Until recently, Isis’ emir for oil was Abu Sayyaf, a Tunisian
whose real name, according to the Pentagon, was Fathi Ben Awn Ben Jildi
Murad al-Tunisi, and who was killed by US special forces in a raid in
May this year. According to US and European intelligence officials, a
treasure trove of documentation relating to Isis’ oil operations was
found with him. The documents laid bare a meticulously run operation,
with revenues from wells and costs carefully accounted for. They showed a
pragmatic approach to pricing too, with Isis carefully exploiting
differences in demand across its territories to maximise profitability.

Oversight of the oil wells is carefully controlled by the Amniyat,
Isis’ secret police, who ensure revenues go where they should — and
mete out brutal punishments when they do not. Guards patrol the
perimeter of pumping stations, while far-flung individual wells are
surrounded by protective sand berms and each trader is carefully checked
as he drives in to fill up.
At the al-Jibssa field in Hassakeh province, north-eastern Syria,
which produces 2,500-3,000 bpd, “about 30-40 big trucks a day, each
with 75 barrels of capacity, would fill up”, according to one Hassakeh
oil trader.

Isis’ distribution network

But the biggest draw is al-Omar. According to one trader who
regularly buys oil there, the system, with its 6km queue, is slow but
market players have adapted to it. Drivers present a document with their
licence plate number and tanker capacity to Isis officials, who enter
them into a database and assign them a number.

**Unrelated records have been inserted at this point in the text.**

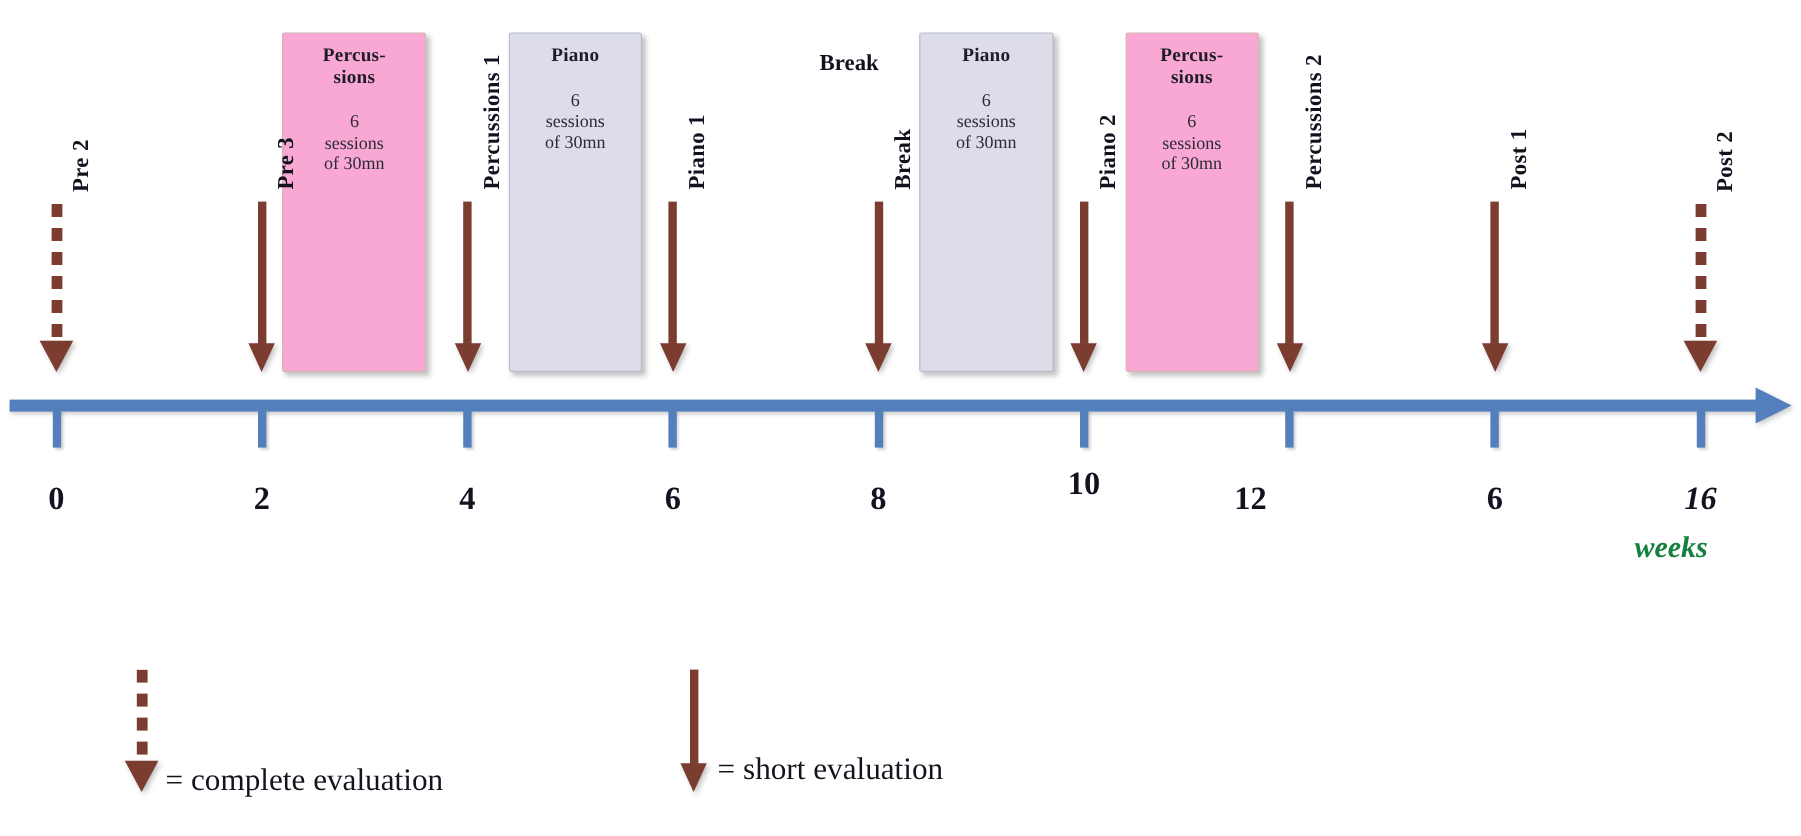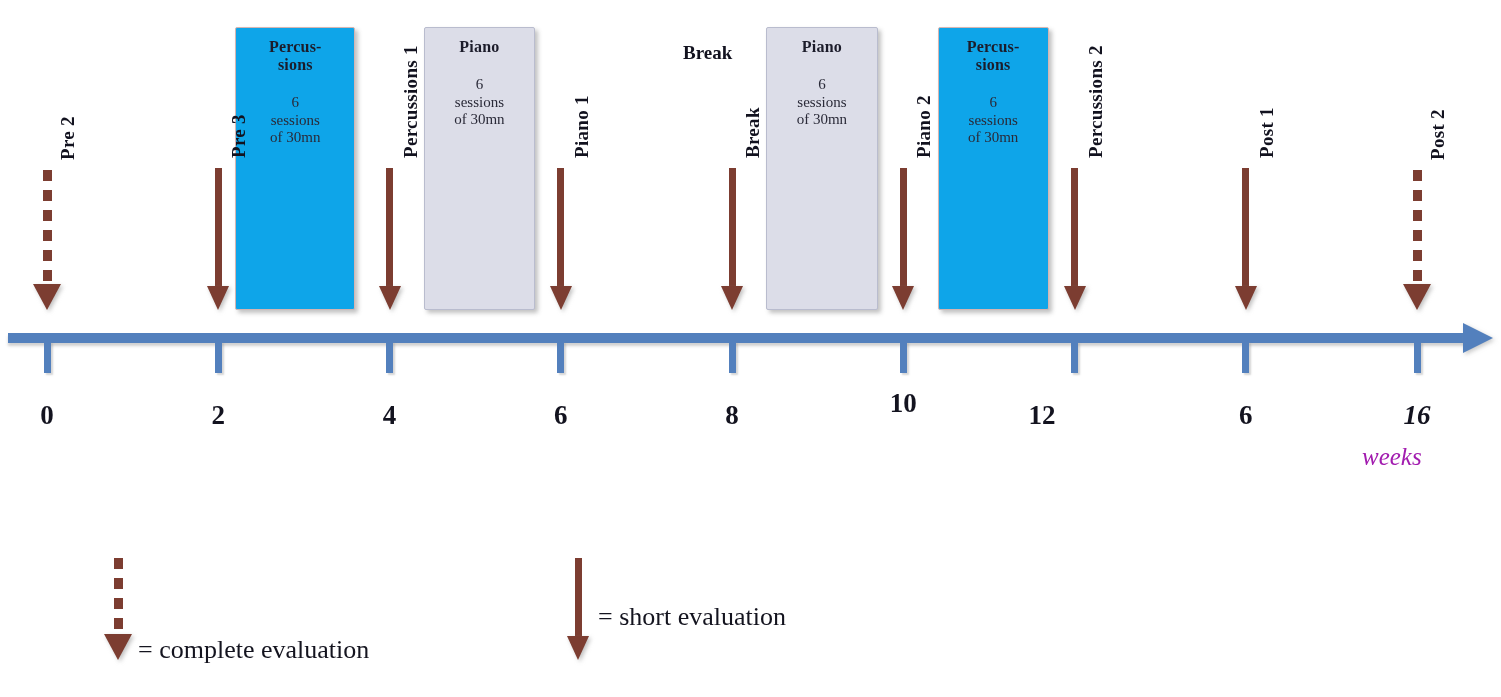--- a/index.html
+++ b/index.html
@@ -20,21 +20,21 @@
 
   
   .session-box {
     position: absolute;
     box-sizing: border-box;
     border-radius: 2px;
     text-align: center;
     box-shadow: 3px 3px 4px rgba(120,120,120,0.45);
   }
   .session-box.percussions {
-    background: #0ea5e9;
+    background: #f9a8d4;
     border: 1.5px solid #d5b5b2;
   }
   .session-box.piano {
     background: #dcdde8;
     border: 1.5px solid #b9bcce;
   }
   .session-box .box-title {
     font-weight: bold;
     font-size: 16px;
     color: #1c1c2a;
@@ -116,21 +116,22 @@
     font-size: 27px;
     font-weight: bold;
     color: #13131f;
     text-align: center;
     transform: translateX(-50%);
   }
   #weeks-label {
     position: absolute;
     font-style: italic;
     font-size: 25px;
-    color: #a21caf;
+    color: #15803d;
+    font-weight: bold;
   }
 
   
   .flat-label {
     position: absolute;
     font-weight: bold;
     font-size: 19px;
     color: #12121f;
     white-space: nowrap;
   }
@@ -247,17 +248,17 @@
 
   <div id="legend-layer">
       <div class="legend-item" style="left: 118px; top: 0px;">
         <div class="arrow-shaft dotted" style="position: absolute; width: 9px; left: -4.5px; top: 558px; height: 78px;"></div>
         <div class="arrow-head" style="left: -14px; top: 634px;"></div>
         <div class="legend-text" style="left: 20px; top: 635px;">= complete evaluation</div>
       </div>
       <div class="legend-item" style="left: 578px; top: 0px;">
         <div class="arrow-shaft" style="position: absolute; width: 7px; left: -3.5px; top: 558px; height: 80px;"></div>
         <div class="arrow-head thin" style="left: -11px; top: 636px;"></div>
-        <div class="legend-text" style="left: 20px; top: 602px;">= short evaluation</div>
+        <div class="legend-text" style="left: 20px; top: 626px;">= short evaluation</div>
       </div>
     </div>
 
 </div>
 
 </body></html>

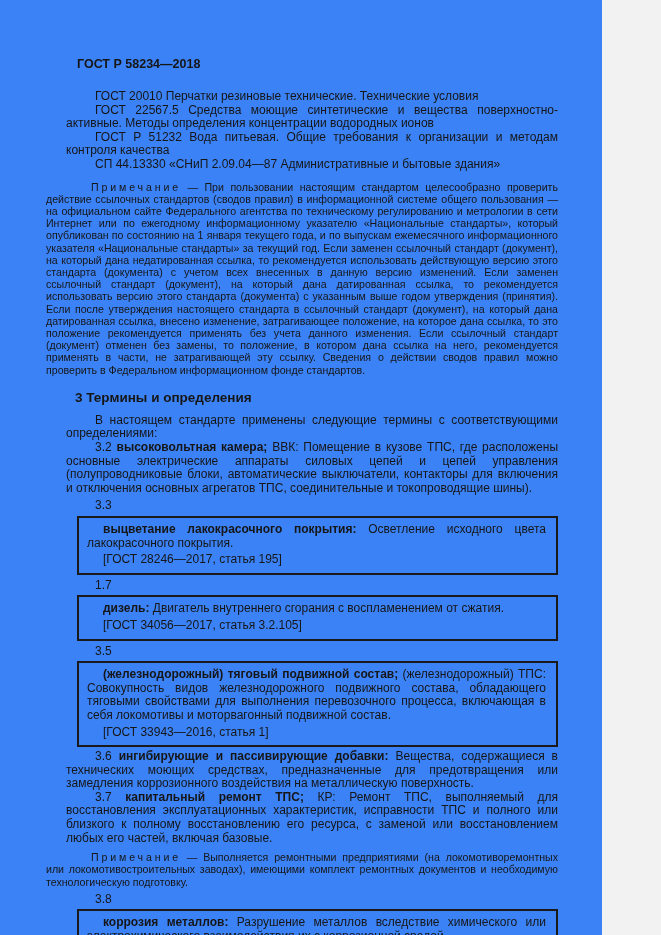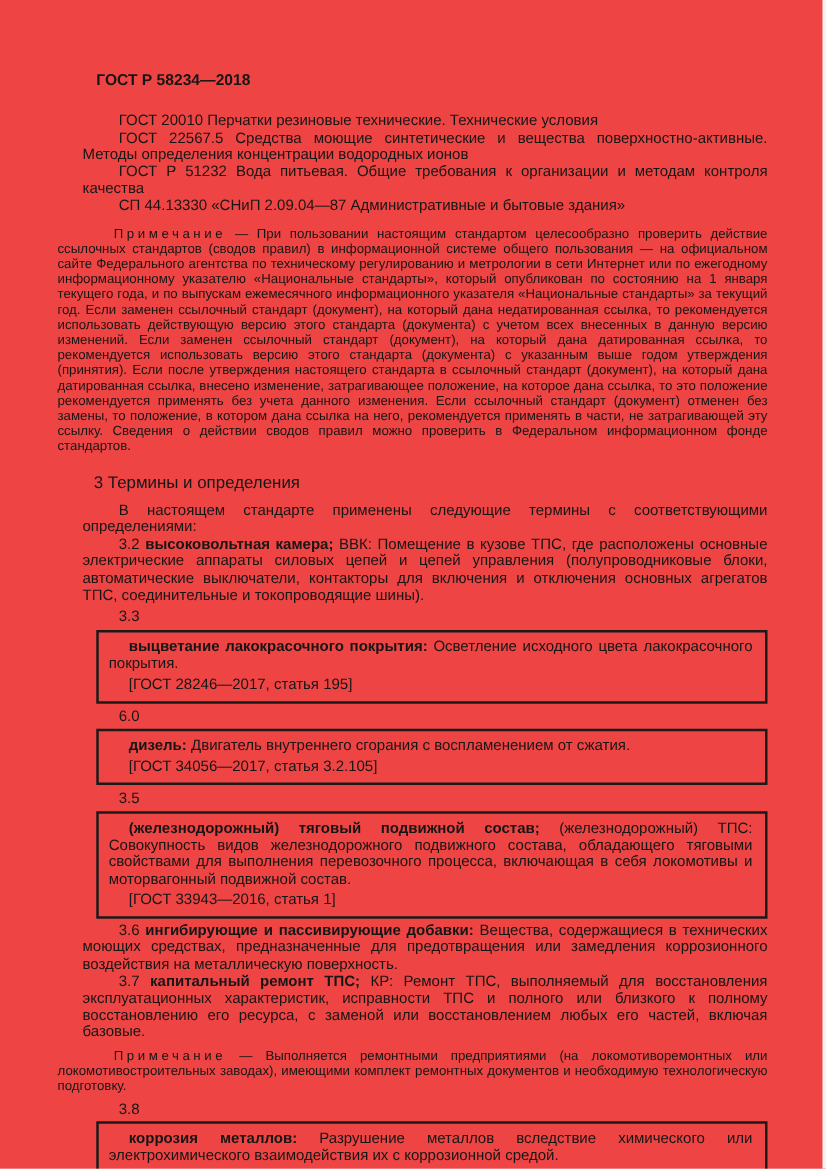--- a/index.html
+++ b/index.html
@@ -3,26 +3,26 @@
 <meta charset="utf-8">
 <style>
   html, body { margin: 0; padding: 0; }
   body {
     background: #f2f2f2;
     font-family: "Liberation Sans", sans-serif;
     color: #161616;
   }
   .page {
     position: relative;
-    width: 658px;
+    width: 602px;
     height: 935px;
     box-sizing: border-box;
     padding: 57px 44px 0 46px;
     overflow: hidden;
-    background: #ef4444;
+    background: #3b82f6;
   }
   p { margin: 0; }
   .just { text-align: justify; }
   .ind { text-indent: 29px; }
   .b { font-weight: bold; }
   .running-header {
     font-weight: bold;
     font-size: 12.5px;
     line-height: 14px;
     margin: 0 0 19px 31px;
@@ -33,21 +33,21 @@
     margin-left: 20px;
   }
   .note {
     font-size: 10.6px;
     line-height: 12.2px;
     margin-top: 9px;
   }
   .note-label { letter-spacing: 0.27em; padding-left: 16px; }
   .heading {
     font-size: 13.5px;
-    font-weight: normal;
+    font-weight: bold;
     margin: 14px 0 9px 29px;
   }
   .num-label { margin-top: 4px; }
   .def-box {
     border: 2px solid #1a1a1a;
     margin: 3px 0 3px 31px;
     padding: 5px 10px 6px 8px;
   }
   .box-term {
     font-size: 12px;
@@ -86,21 +86,21 @@
 
 
   <p class="para ind just"><span>3.2</span> <span class="b">высоковольтная камера;</span> <span>ВВК:</span> <span>Помещение в кузове ТПС, где расположены основные электрические аппараты силовых цепей и цепей управления (полупроводниковые блоки, автоматические выключатели, контакторы для включения и отключения основных агрегатов ТПС, соединительные и токопроводящие шины).</span></p>
 
   <p class="num-label ind">3.3</p>
   <div class="def-box">
     <p class="box-term"><span class="b">выцветание лакокрасочного покрытия:</span> <span>Осветление исходного цвета лакокрасочного покрытия.</span></p>
     <p class="box-src">[ГОСТ 28246—2017, статья 195]</p>
   </div>
 
-  <p class="num-label ind">6.0</p>
+  <p class="num-label ind">1.7</p>
   <div class="def-box">
     <p class="box-term"><span class="b">дизель:</span> <span>Двигатель внутреннего сгорания с воспламенением от сжатия.</span></p>
     <p class="box-src">[ГОСТ 34056—2017, статья 3.2.105]</p>
   </div>
 
   <p class="num-label ind">3.5</p>
   <div class="def-box">
     <p class="box-term"><span class="b">(железнодорожный) тяговый подвижной состав;</span> <span>(железнодорожный) ТПС:</span> <span>Совокупность видов железнодорожного подвижного состава, обладающего тяговыми свойствами для выполнения перевозочного процесса, включающая в себя локомотивы и моторвагонный подвижной состав.</span></p>
     <p class="box-src">[ГОСТ 33943—2016, статья 1]</p>
   </div>

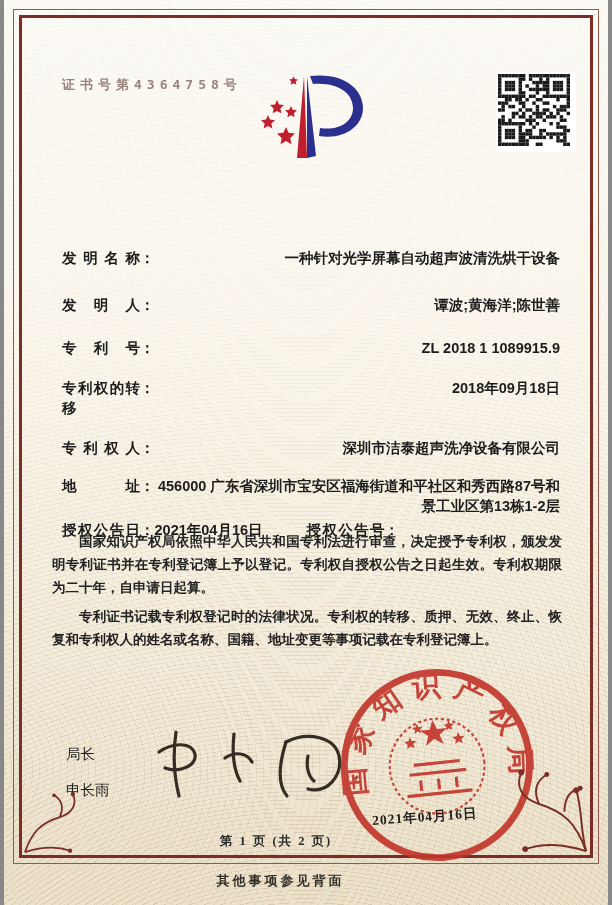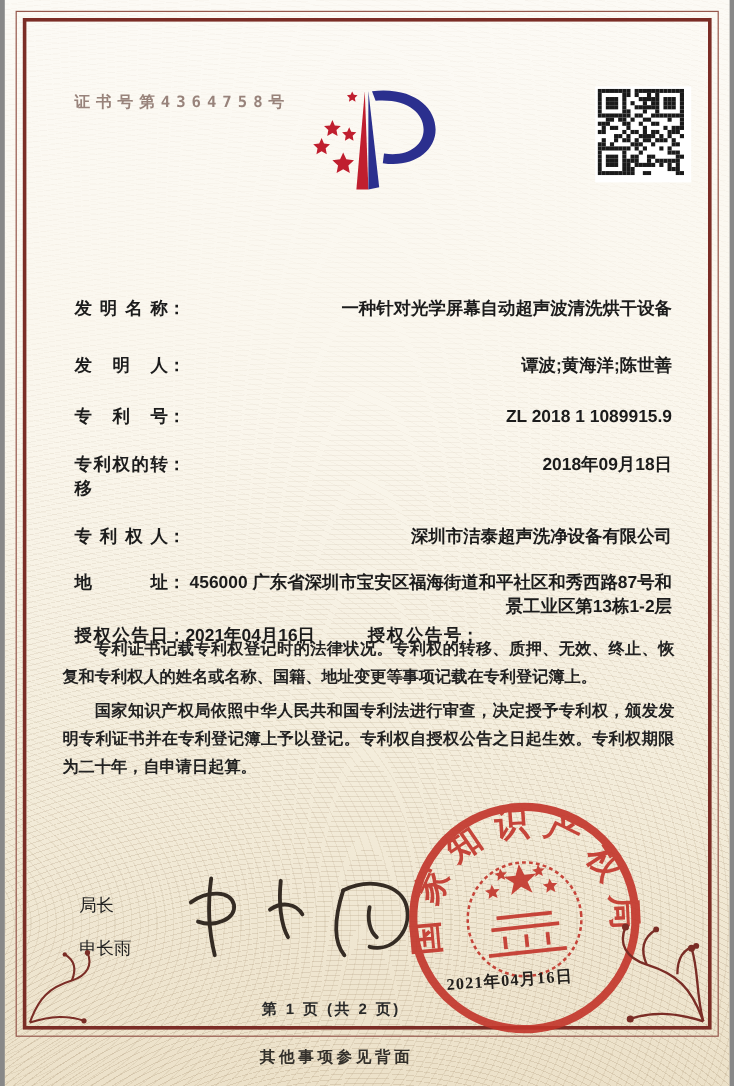--- a/index.html
+++ b/index.html
@@ -55,21 +55,21 @@
   .signature{position:absolute;left:142px;top:718px;width:210px;height:90px;}
 
   .seal{position:absolute;left:333px;top:665px;width:200px;height:200px;transform:rotate(-6deg);opacity:.9;}
   .seal-date{
     position:absolute;left:368px;top:806px;width:170px;
     font-family:"Liberation Serif",serif;font-size:13.5px;font-weight:bold;color:#23201d;
     letter-spacing:1px;transform:rotate(-4deg);
   }
   .page-indicator{
     position:absolute;left:0;right:60px;top:833px;text-align:center;
-    font-family:Liberation Sans, sans-serif;font-size:12.5px;font-weight:bold;color:#2a2a2a;letter-spacing:2px;
+    font-family:Liberation Serif, serif;font-size:12.5px;font-weight:bold;color:#2a2a2a;letter-spacing:2px;
   }
   .footer-note{
     position:absolute;left:0;right:51px;top:872px;text-align:center;
     font-family:"DejaVu Serif",serif;font-size:13px;font-weight:bold;color:#33302b;letter-spacing:3px;
   }
   .flourish-br{position:absolute;right:18px;bottom:50px;width:108px;height:108px;}
   .flourish-bl{position:absolute;left:18px;bottom:50px;width:80px;height:80px;transform:scaleX(-1);}
 </style>
 </head>
 <body>
@@ -377,22 +377,22 @@
           <span>2021年04月16日</span>
       </span>
       <span class="pair pair2">
         <span class="lab">授权公告号</span>
           <span class="colon">：</span>
       </span>
     </div>
   </div>
 
   <div class="paras">
+    <p>国家知识产权局依照中华人民共和国专利法进行审查，决定授予专利权，颁发发明专利证书并在专利登记簿上予以登记。专利权自授权公告之日起生效。专利权期限为二十年，自申请日起算。</p>
     <p>专利证书记载专利权登记时的法律状况。专利权的转移、质押、无效、终止、恢复和专利权人的姓名或名称、国籍、地址变更等事项记载在专利登记簿上。</p>
-    <p>国家知识产权局依照中华人民共和国专利法进行审查，决定授予专利权，颁发发明专利证书并在专利登记簿上予以登记。专利权自授权公告之日起生效。专利权期限为二十年，自申请日起算。</p>
   </div>
 
   <div class="signatory">
     <div class="t">局长</div>
     <div>申长雨</div>
   </div>
 
   <div class="signature">
     <svg viewBox="0 0 210 90" width="210" height="90" fill="none" stroke="#352c24" stroke-width="3.2" stroke-linecap="round">
       <path d="M30,14 C27,35 28,58 33,78"></path>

Most then return to their villages, shuttling back to the site
every two or three days to check up on their vehicles. Traders say that
towards the end of the month, some people come back and set up tents to
stay close to their trucks while they wait their turn.
Once in possession of al-Omar’s oil, the traders either take it
to local refineries or sell it on at a mark-up to middlemen with smaller
vehicles who transport it to cities further west such as Aleppo and
Idlib.
Isis’ luck with oil may not last. Coalition bombs, the Russian
intervention and low oil prices could put pressure on revenues. The
biggest threat to Isis’ production so far, however, has been the
depletion of Syria’s ageing oilfields. It does not have the technology
of major foreign companies to counteract what locals describe as a slow
drop in production. Isis’ need for fuel for its military operations
means there is also less oil to sell in the market.
For now, though, in Isis-controlled territory, the jihadis
control the supply and there is no shortage of demand. “Everyone here
needs diesel: for water, for farming, for hospitals, for offices. If
diesel is cut off, there is no life here,” says a businessman who works
near Aleppo. “Isis knows this [oil] is a winning card.”